Stored items:
___

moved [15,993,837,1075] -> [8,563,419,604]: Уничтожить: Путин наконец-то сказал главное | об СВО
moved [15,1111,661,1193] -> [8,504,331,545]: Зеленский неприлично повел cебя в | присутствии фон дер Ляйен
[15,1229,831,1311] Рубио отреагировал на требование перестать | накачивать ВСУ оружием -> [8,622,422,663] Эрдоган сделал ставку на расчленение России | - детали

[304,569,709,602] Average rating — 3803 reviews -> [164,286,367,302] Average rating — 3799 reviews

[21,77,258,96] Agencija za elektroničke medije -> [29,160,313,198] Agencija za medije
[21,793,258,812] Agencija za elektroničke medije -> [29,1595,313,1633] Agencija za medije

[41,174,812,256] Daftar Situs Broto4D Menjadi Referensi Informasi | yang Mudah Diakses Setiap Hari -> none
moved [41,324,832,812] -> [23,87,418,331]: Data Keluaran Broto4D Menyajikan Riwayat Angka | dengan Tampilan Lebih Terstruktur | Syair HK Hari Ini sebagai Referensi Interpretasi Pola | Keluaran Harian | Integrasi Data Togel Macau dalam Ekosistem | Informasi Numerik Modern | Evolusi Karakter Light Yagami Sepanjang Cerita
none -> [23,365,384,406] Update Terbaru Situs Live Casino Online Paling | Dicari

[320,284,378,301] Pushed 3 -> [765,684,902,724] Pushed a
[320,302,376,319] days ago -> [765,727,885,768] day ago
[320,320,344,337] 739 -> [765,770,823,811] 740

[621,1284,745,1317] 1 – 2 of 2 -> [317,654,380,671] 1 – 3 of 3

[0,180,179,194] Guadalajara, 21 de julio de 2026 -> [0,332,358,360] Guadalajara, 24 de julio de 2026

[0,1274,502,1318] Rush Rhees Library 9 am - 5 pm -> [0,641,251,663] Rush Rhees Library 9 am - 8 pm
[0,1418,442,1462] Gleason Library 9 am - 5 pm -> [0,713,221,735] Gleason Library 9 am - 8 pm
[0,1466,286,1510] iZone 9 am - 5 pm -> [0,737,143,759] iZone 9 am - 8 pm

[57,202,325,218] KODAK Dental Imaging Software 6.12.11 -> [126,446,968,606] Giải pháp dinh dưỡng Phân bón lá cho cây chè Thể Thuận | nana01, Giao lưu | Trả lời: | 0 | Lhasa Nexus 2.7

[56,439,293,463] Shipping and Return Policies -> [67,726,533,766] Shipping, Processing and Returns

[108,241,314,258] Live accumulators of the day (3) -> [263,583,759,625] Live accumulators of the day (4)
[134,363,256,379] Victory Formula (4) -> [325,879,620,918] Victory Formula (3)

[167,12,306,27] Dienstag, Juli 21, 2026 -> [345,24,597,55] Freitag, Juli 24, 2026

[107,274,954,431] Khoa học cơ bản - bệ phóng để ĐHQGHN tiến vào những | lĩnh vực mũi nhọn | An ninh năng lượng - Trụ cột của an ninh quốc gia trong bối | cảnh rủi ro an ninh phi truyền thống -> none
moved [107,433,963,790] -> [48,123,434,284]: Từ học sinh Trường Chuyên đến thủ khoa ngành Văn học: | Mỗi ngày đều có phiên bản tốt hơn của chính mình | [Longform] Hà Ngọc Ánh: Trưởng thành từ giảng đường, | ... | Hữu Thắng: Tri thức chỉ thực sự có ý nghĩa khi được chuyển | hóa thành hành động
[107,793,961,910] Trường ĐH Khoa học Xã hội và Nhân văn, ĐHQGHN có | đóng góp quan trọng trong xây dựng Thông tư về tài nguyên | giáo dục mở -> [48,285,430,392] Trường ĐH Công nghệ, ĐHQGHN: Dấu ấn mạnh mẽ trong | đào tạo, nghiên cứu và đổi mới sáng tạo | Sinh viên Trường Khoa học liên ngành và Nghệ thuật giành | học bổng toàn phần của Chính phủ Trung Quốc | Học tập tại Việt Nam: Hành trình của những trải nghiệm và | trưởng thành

___

Out of the data above, transcribe exactly and only the lines starting with the line that has "[0,1418,442,1462] Gleason Library" and going on through the line that has "[0,1466,286,1510] iZone 9", both included.

[0,1418,442,1462] Gleason Library 9 am - 5 pm -> [0,713,221,735] Gleason Library 9 am - 8 pm
[0,1466,286,1510] iZone 9 am - 5 pm -> [0,737,143,759] iZone 9 am - 8 pm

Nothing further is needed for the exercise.